I decided I would stay, wait out the storm, and I can try and talk to Negan about what just happened.

couple of minuets pass by, and the shower had stopped.

My heart raced as I waited for Negan to appear from the other side of the door he came out in nothing but a towel wrapped around his waist, water droplets falling from his hair to his shoulders, slowly finding there way down his toned body.

He noticed I was still there and sighed, he walked in front of me and looked me in the eyes "what are you doing here Lucy?" He asked.

"I.. I wanted to talk." I said proudly, standing up so I can look up to him.

He shrugged and made his way to his clothes "not much to talk about."

I sighed out "we can talk about us" I suggested, coming up from behind him and hugging him.

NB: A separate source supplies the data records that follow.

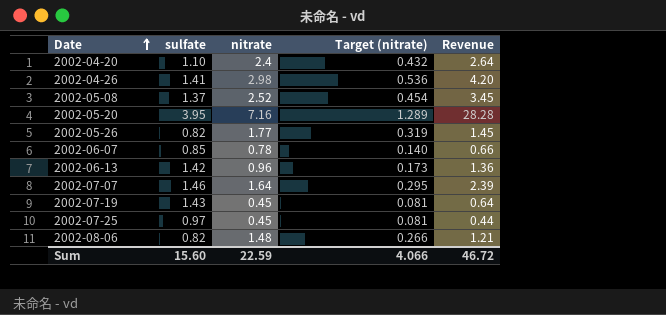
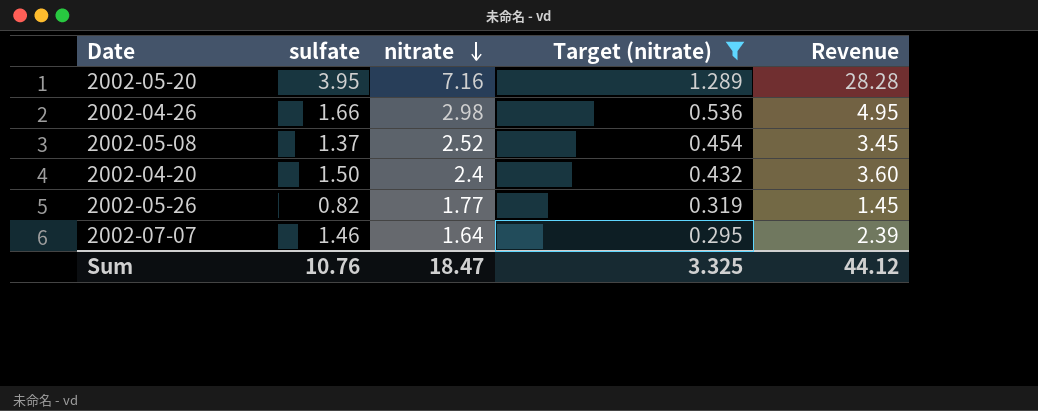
filter: none -> Target (nitrate) >= 0.295
row order: Date ascending -> nitrate descending
2002-04-26 | sulfate: 1.41 -> 1.66
2002-04-26 | Revenue: 4.20 -> 4.95
2002-04-20 | sulfate: 1.10 -> 1.50
2002-04-20 | Revenue: 2.64 -> 3.60
Sum | sulfate: 15.60 -> 10.76
Sum | nitrate: 22.59 -> 18.47
Sum | Target (nitrate): 4.066 -> 3.325
Sum | Revenue: 46.72 -> 44.12

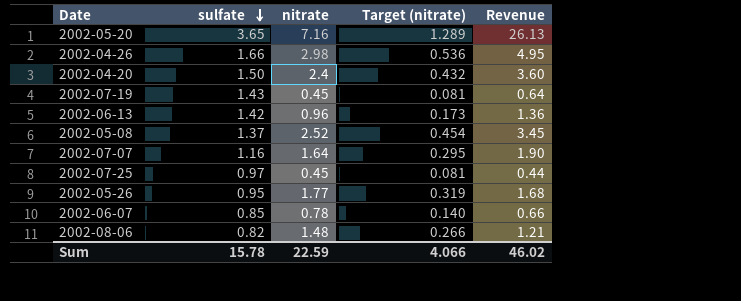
filter: Target (nitrate) >= 0.295 -> none
row order: nitrate descending -> sulfate descending
2002-05-20 | sulfate: 3.95 -> 3.65
2002-05-20 | Revenue: 28.28 -> 26.13
2002-07-07 | sulfate: 1.46 -> 1.16
2002-07-07 | Revenue: 2.39 -> 1.90
2002-05-26 | sulfate: 0.82 -> 0.95
2002-05-26 | Revenue: 1.45 -> 1.68
Sum | sulfate: 10.76 -> 15.78
Sum | nitrate: 18.47 -> 22.59
Sum | Target (nitrate): 3.325 -> 4.066
Sum | Revenue: 44.12 -> 46.02

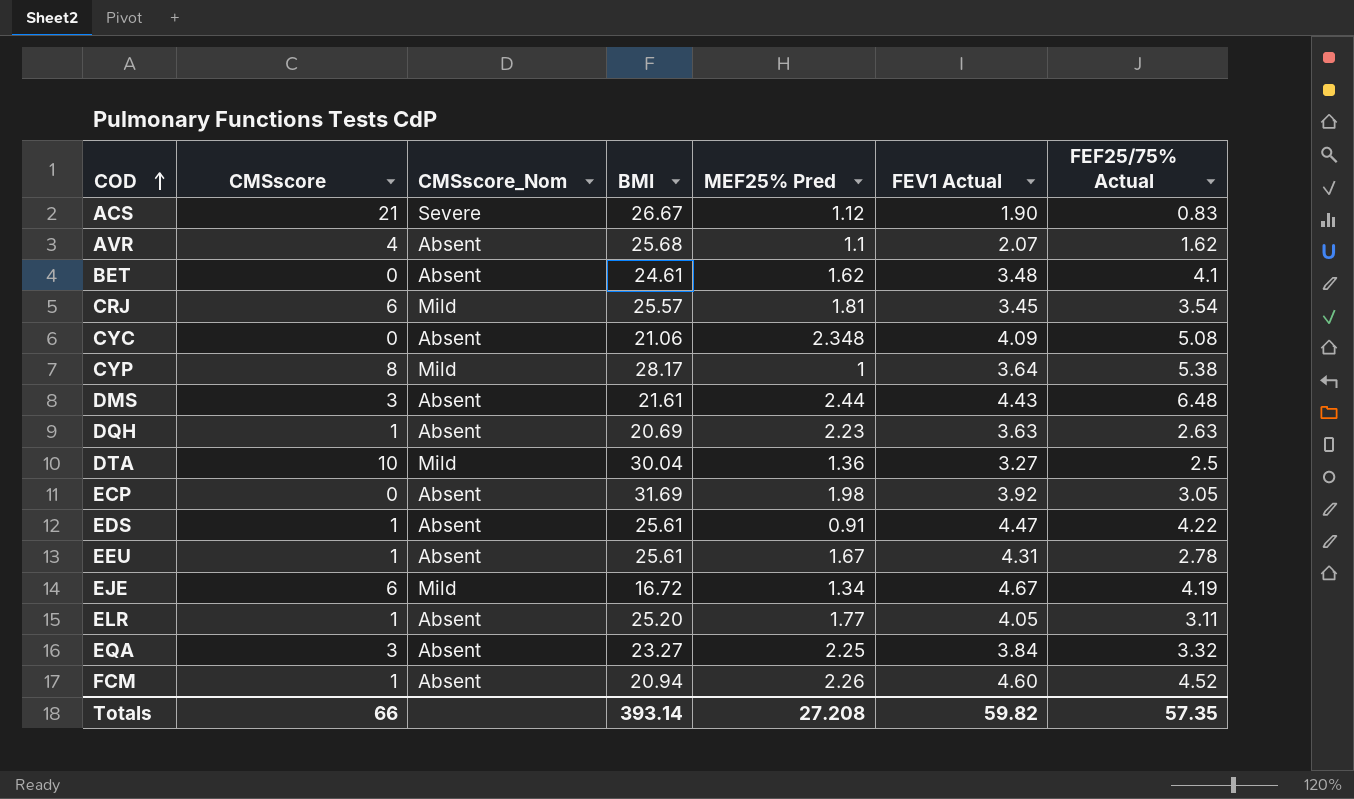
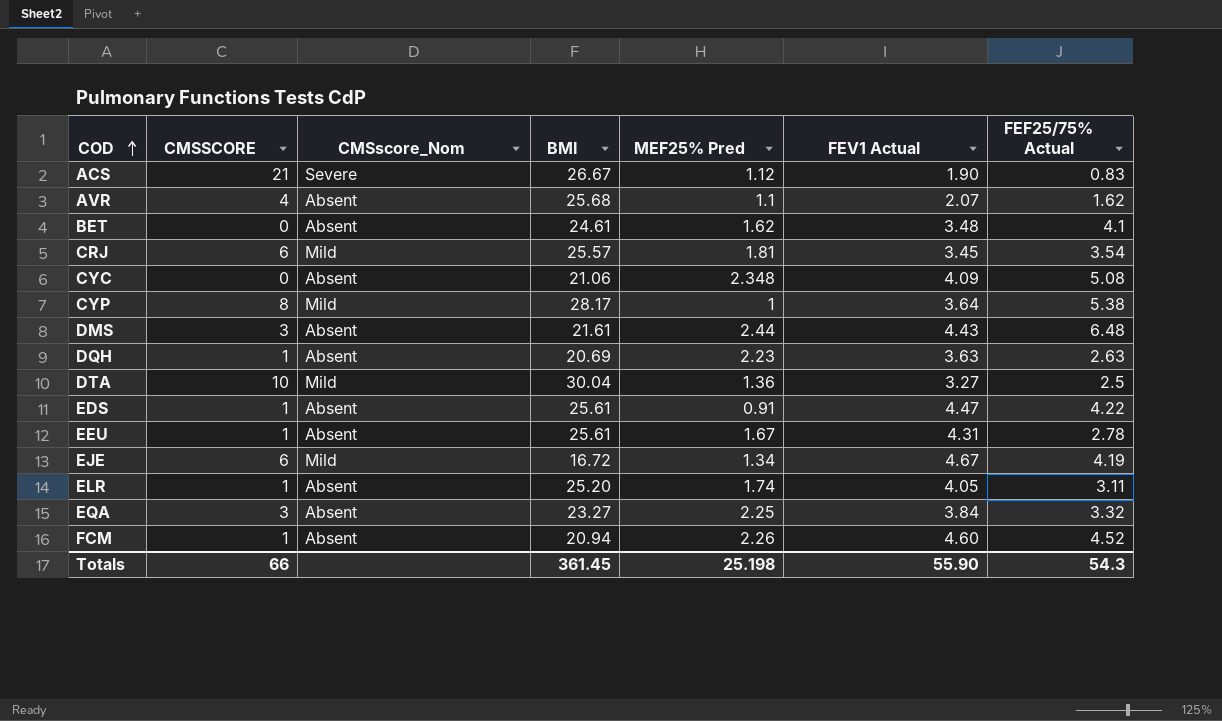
column name: CMSscore -> CMSSCORE
row ECP: 0 | Absent | 31.69 | 1.98 | 3.92 | 3.05 -> none
ELR | MEF25% Pred: 1.77 -> 1.74
Totals | BMI: 393.14 -> 361.45
Totals | MEF25% Pred: 27.208 -> 25.198
Totals | FEV1 Actual: 59.82 -> 55.90
Totals | FEF25/75% Actual: 57.35 -> 54.3

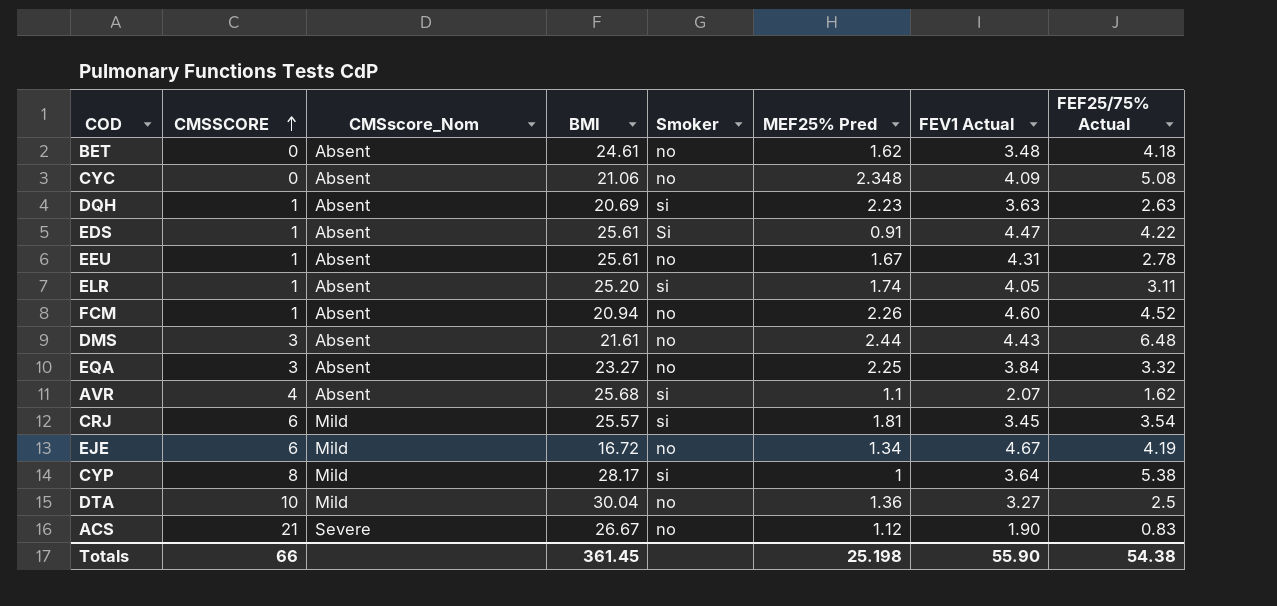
row order: COD ascending -> CMSSCORE ascending
column Smoker | position: none -> 5
BET | FEF25/75% Actual: 4.1 -> 4.18
Totals | FEF25/75% Actual: 54.3 -> 54.38

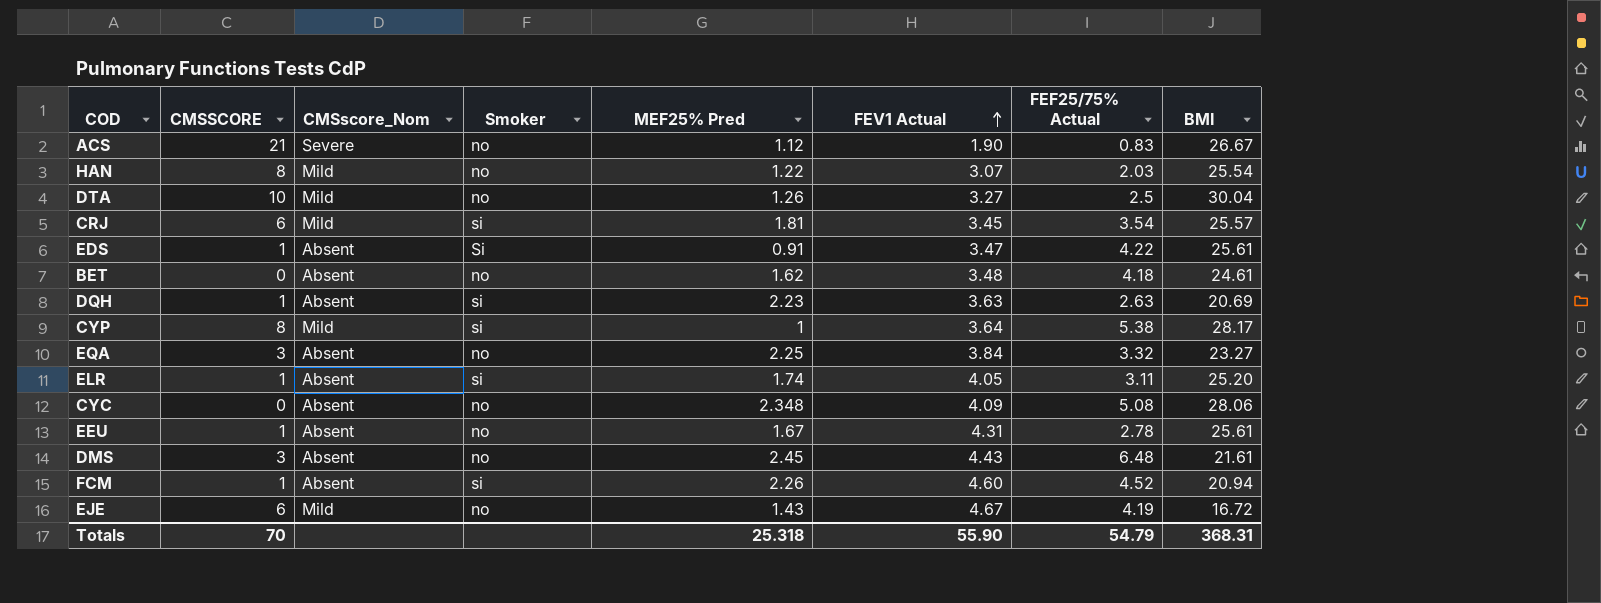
row order: CMSSCORE ascending -> FEV1 Actual ascending
column BMI | position: 4 -> 8
row AVR: 4 | Absent | 25.68 | si | 1.1 | 2.07 | 1.62 -> none
row HAN: none -> 8 | Mild | no | 1.22 | 3.07 | 2.03 | 25.54
DTA | MEF25% Pred: 1.36 -> 1.26
EDS | FEV1 Actual: 4.47 -> 3.47
CYC | BMI: 21.06 -> 28.06
DMS | MEF25% Pred: 2.44 -> 2.45
FCM | Smoker: no -> si
EJE | MEF25% Pred: 1.34 -> 1.43
Totals | CMSSCORE: 66 -> 70
Totals | MEF25% Pred: 25.198 -> 25.318
Totals | FEF25/75% Actual: 54.38 -> 54.79
Totals | BMI: 361.45 -> 368.31

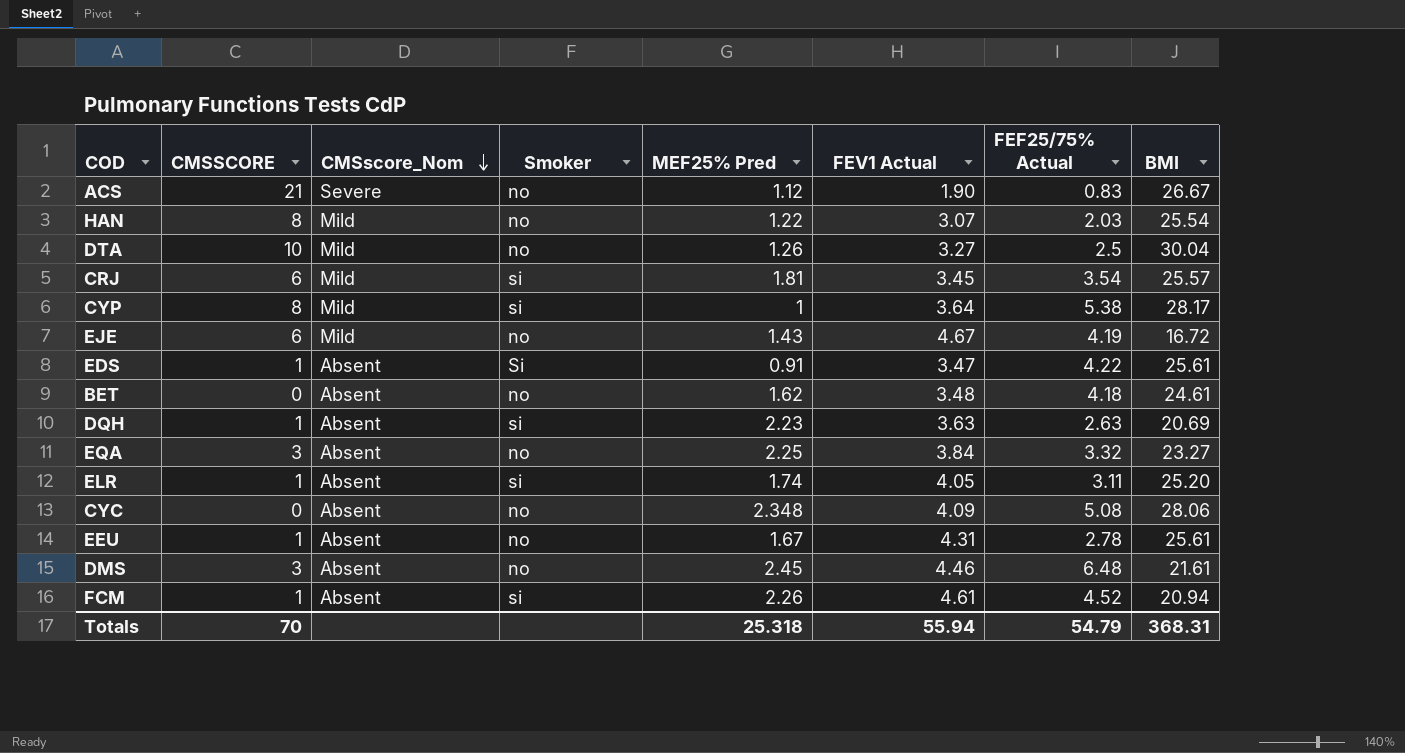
row order: FEV1 Actual ascending -> CMSscore_Nom descending
DMS | FEV1 Actual: 4.43 -> 4.46
FCM | FEV1 Actual: 4.60 -> 4.61
Totals | FEV1 Actual: 55.90 -> 55.94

I felt his body tense up at my touch.

"Baby-" he cuts me off
"Don't you fucking get it? Leave me alone! I just lost my fucking daughter. OUR daughter! That's no excuse to be your doormat!" He shouted, facing me again, only to pin me against the wall.

I was scared. I was afraid Negan was going to hurt me. He hasn't snapped in awhile. I stared at him wide-eyed waiting for him to let me down so I can leave and not come back.

Out of nowhere, he pulls out his knife and holds it to my throat
"Leave me alone." He stated firmly as he pressed he blade against my neck, when I gulped it pressed further into my neck.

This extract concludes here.